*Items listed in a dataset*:
= = = = = = =

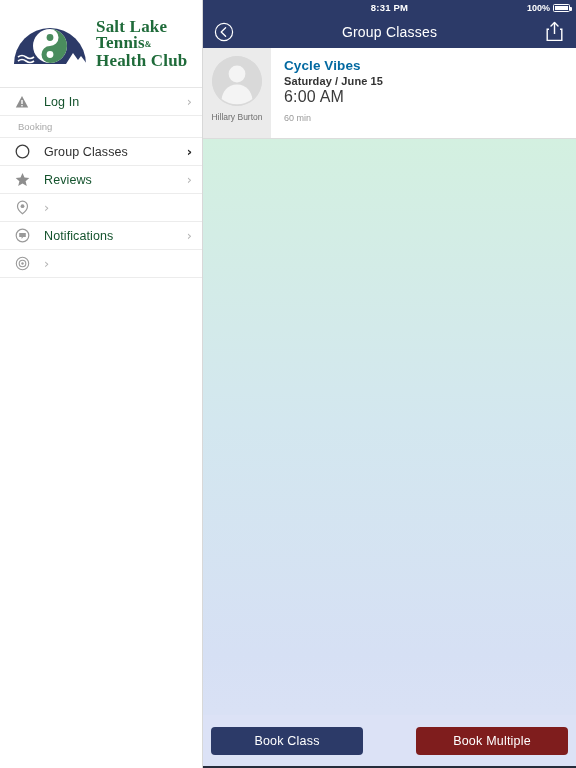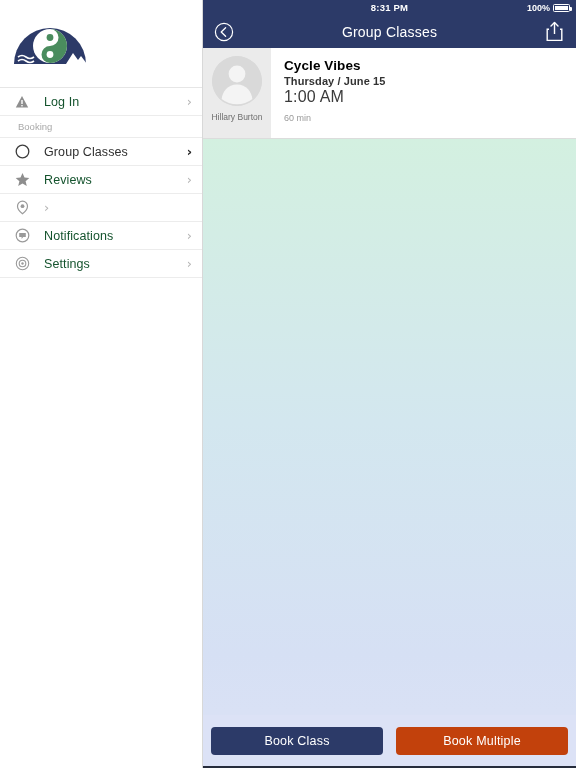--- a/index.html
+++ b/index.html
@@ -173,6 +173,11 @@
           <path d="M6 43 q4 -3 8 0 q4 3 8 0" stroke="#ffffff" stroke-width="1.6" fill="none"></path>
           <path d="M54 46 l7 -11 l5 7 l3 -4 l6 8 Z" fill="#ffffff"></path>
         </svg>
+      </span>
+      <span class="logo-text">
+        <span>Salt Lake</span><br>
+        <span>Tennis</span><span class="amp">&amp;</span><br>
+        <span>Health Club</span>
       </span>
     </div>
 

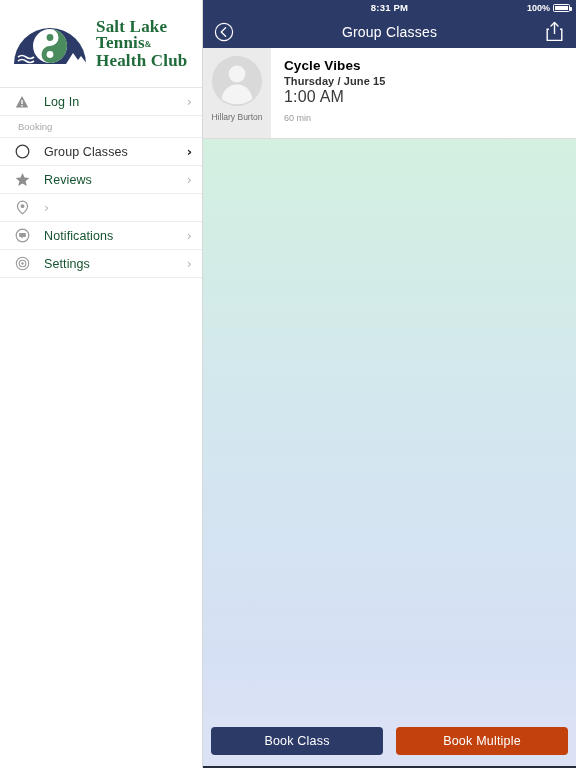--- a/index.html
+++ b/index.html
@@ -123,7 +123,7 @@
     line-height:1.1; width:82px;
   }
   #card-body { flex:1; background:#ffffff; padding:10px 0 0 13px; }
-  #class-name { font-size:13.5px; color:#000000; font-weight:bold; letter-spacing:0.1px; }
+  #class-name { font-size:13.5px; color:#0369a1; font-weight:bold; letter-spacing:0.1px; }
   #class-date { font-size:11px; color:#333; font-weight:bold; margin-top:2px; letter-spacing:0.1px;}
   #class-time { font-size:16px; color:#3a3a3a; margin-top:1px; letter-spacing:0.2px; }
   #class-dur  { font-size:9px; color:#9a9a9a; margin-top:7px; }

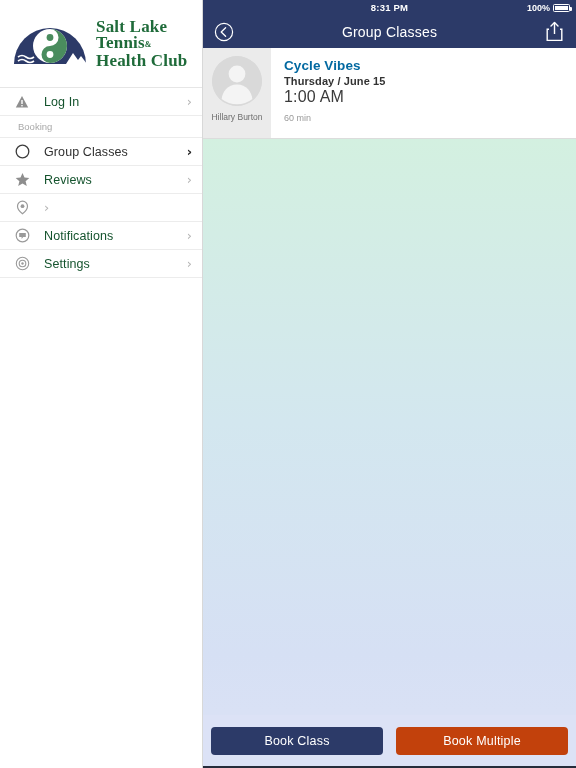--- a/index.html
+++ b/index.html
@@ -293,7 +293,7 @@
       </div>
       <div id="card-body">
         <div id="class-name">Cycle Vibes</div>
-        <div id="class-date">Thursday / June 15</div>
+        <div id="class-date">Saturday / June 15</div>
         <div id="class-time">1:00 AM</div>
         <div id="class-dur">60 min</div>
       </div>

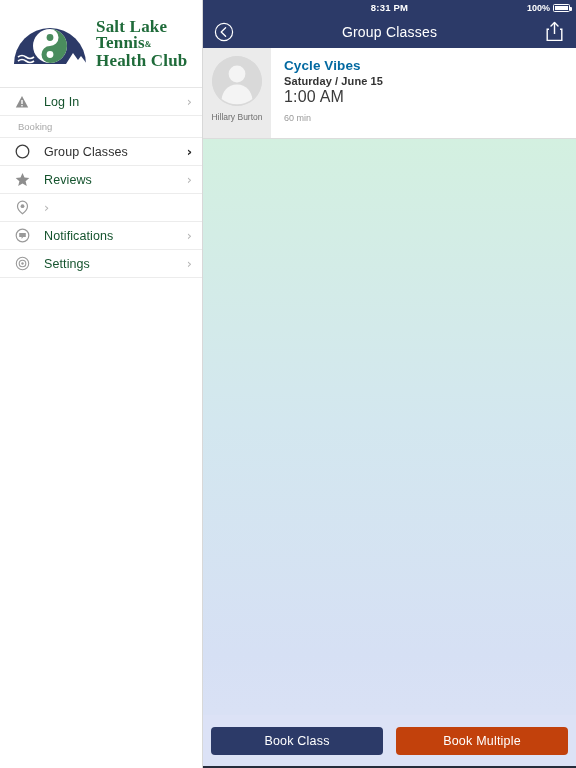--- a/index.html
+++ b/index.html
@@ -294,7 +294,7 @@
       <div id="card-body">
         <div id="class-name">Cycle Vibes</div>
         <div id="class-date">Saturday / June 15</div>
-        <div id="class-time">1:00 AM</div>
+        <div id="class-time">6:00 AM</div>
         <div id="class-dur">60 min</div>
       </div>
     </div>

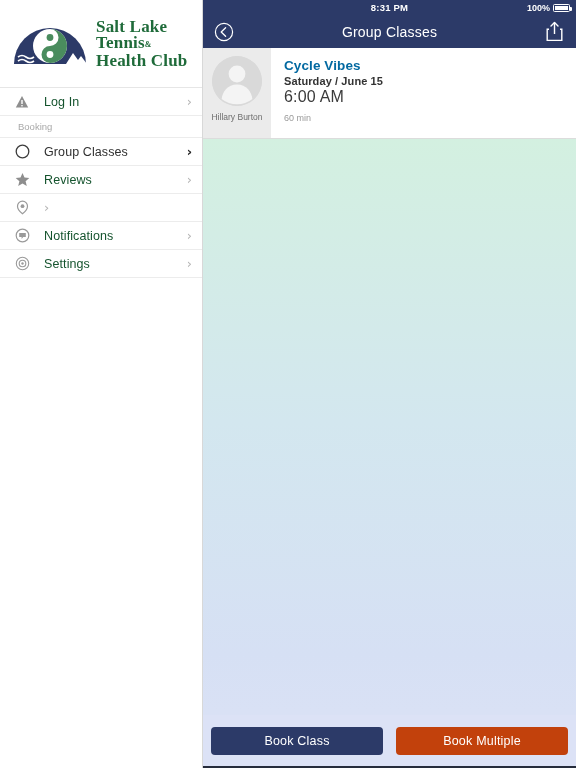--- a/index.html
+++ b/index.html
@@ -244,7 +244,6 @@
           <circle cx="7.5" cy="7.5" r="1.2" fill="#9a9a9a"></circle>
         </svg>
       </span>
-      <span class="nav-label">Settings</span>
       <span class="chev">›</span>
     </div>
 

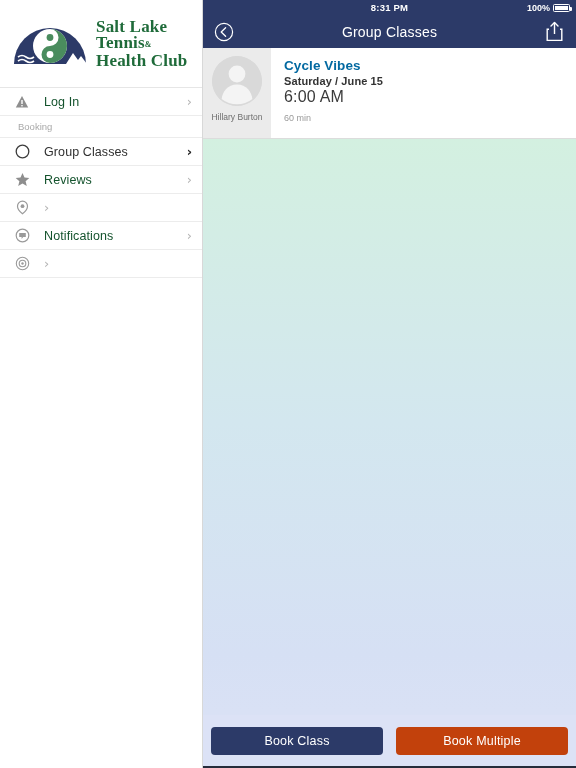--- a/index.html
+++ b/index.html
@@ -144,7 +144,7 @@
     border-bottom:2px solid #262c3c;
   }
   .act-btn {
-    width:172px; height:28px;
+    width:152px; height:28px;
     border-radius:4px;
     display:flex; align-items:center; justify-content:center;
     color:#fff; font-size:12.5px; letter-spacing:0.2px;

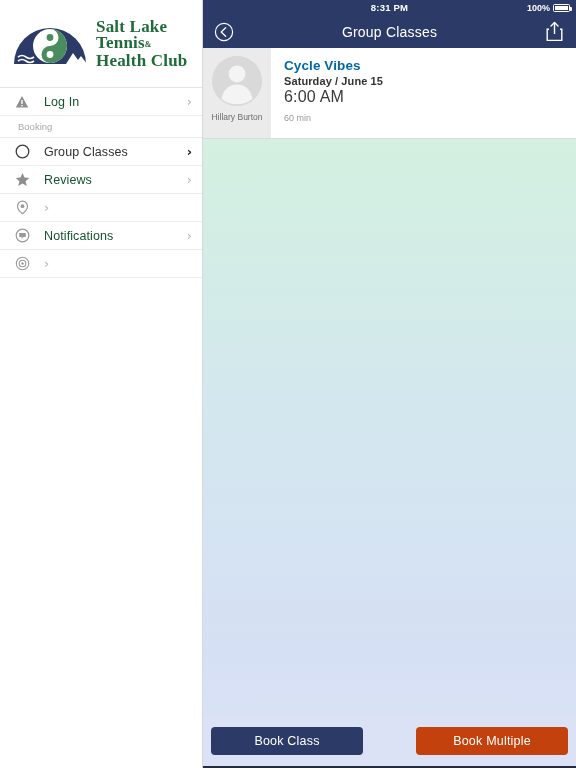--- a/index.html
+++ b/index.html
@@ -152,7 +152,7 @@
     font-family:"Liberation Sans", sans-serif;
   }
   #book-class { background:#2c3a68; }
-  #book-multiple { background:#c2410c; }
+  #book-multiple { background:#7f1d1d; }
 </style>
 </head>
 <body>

= = = = = = =

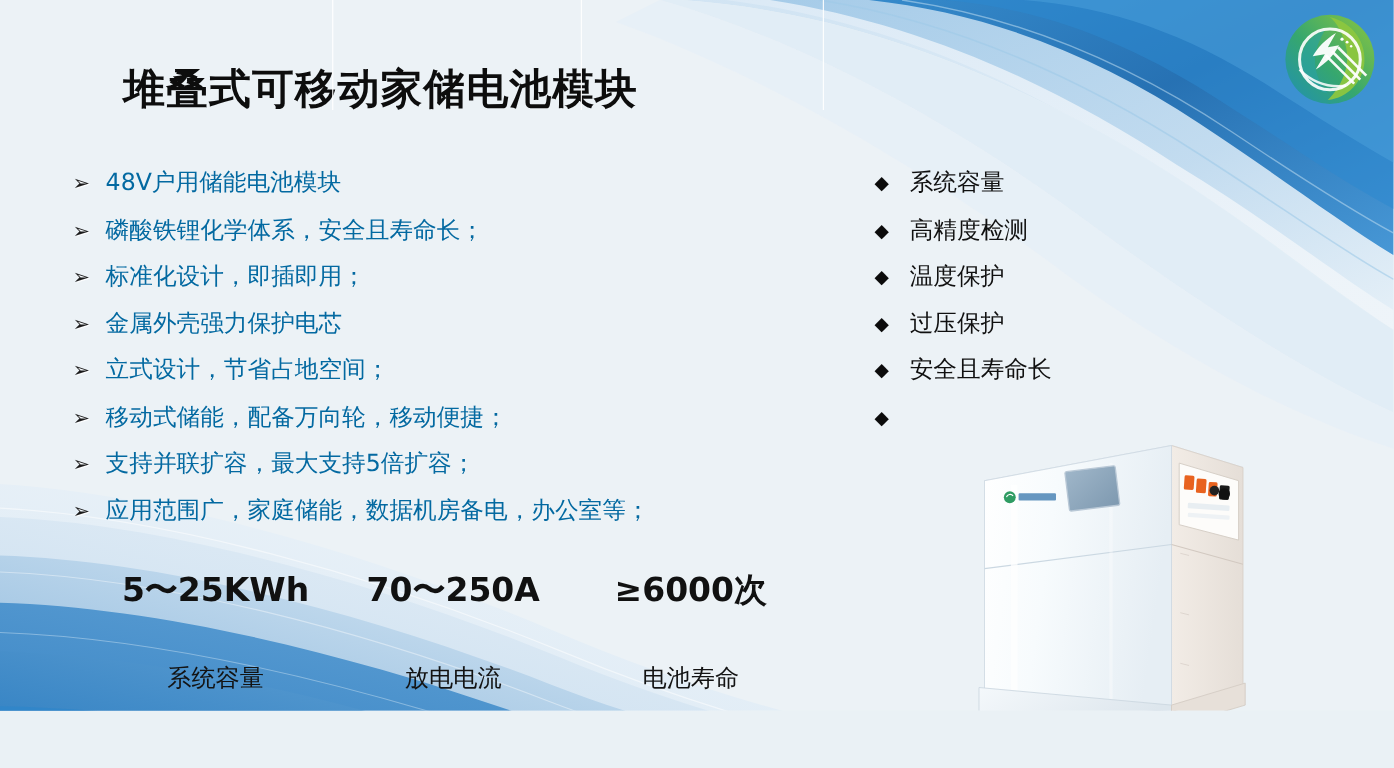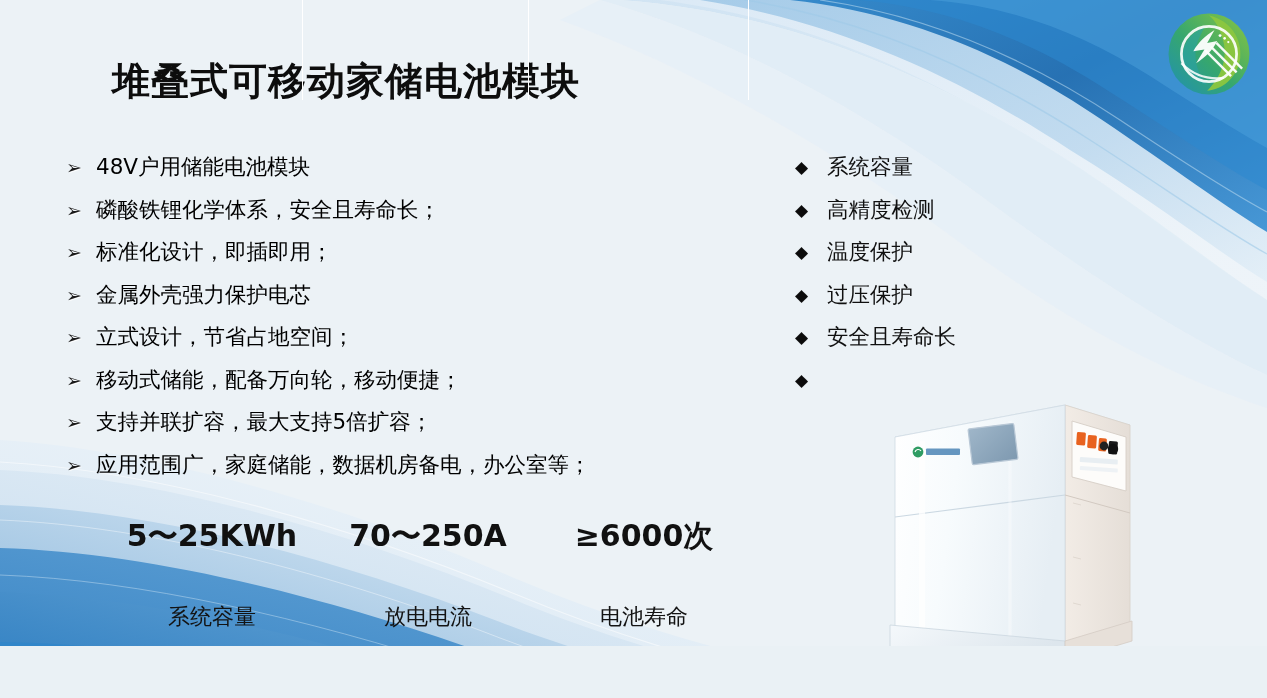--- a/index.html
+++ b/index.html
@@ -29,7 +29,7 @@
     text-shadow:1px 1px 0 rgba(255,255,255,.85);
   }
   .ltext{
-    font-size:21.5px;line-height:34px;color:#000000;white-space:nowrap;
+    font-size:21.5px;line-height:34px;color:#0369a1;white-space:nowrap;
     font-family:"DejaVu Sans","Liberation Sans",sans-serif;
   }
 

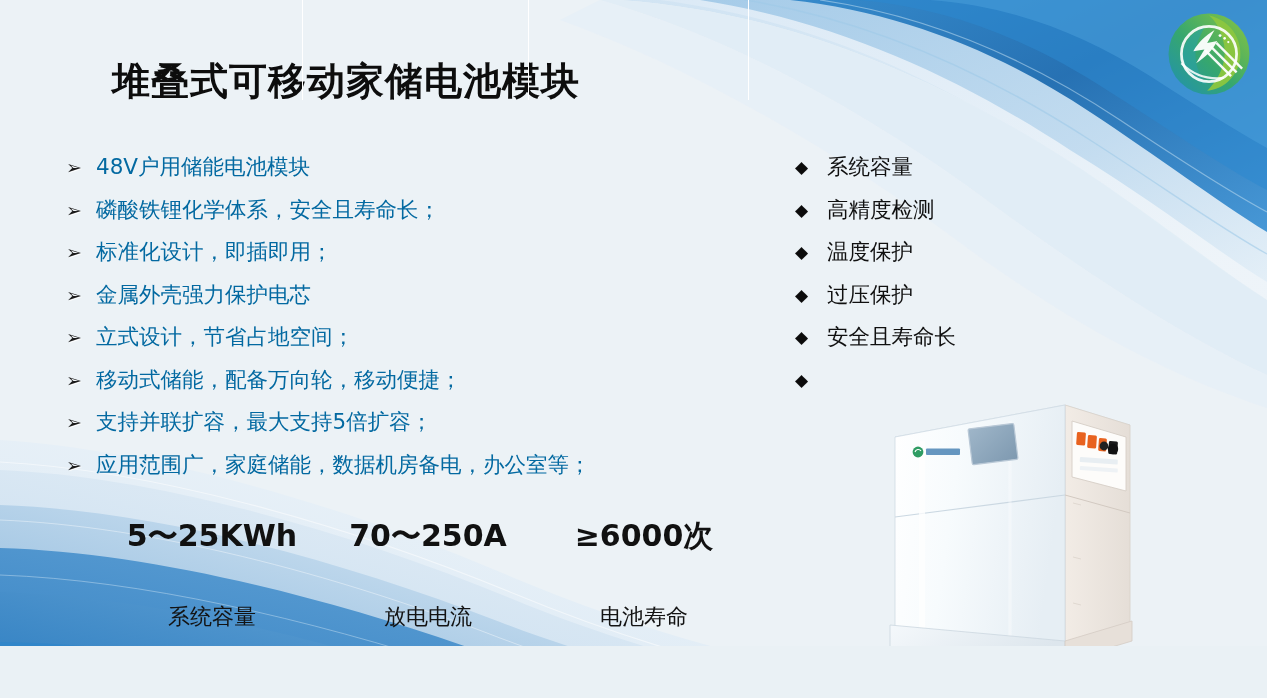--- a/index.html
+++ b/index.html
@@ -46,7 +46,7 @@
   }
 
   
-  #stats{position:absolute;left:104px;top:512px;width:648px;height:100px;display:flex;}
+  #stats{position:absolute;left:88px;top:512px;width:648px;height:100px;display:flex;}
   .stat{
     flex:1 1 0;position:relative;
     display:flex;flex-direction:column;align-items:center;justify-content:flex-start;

= = = = = = =

*Problem requirements*: Every line above that holds "width" should be tallied; answer with the total alone.

*Response to the exercise*: 6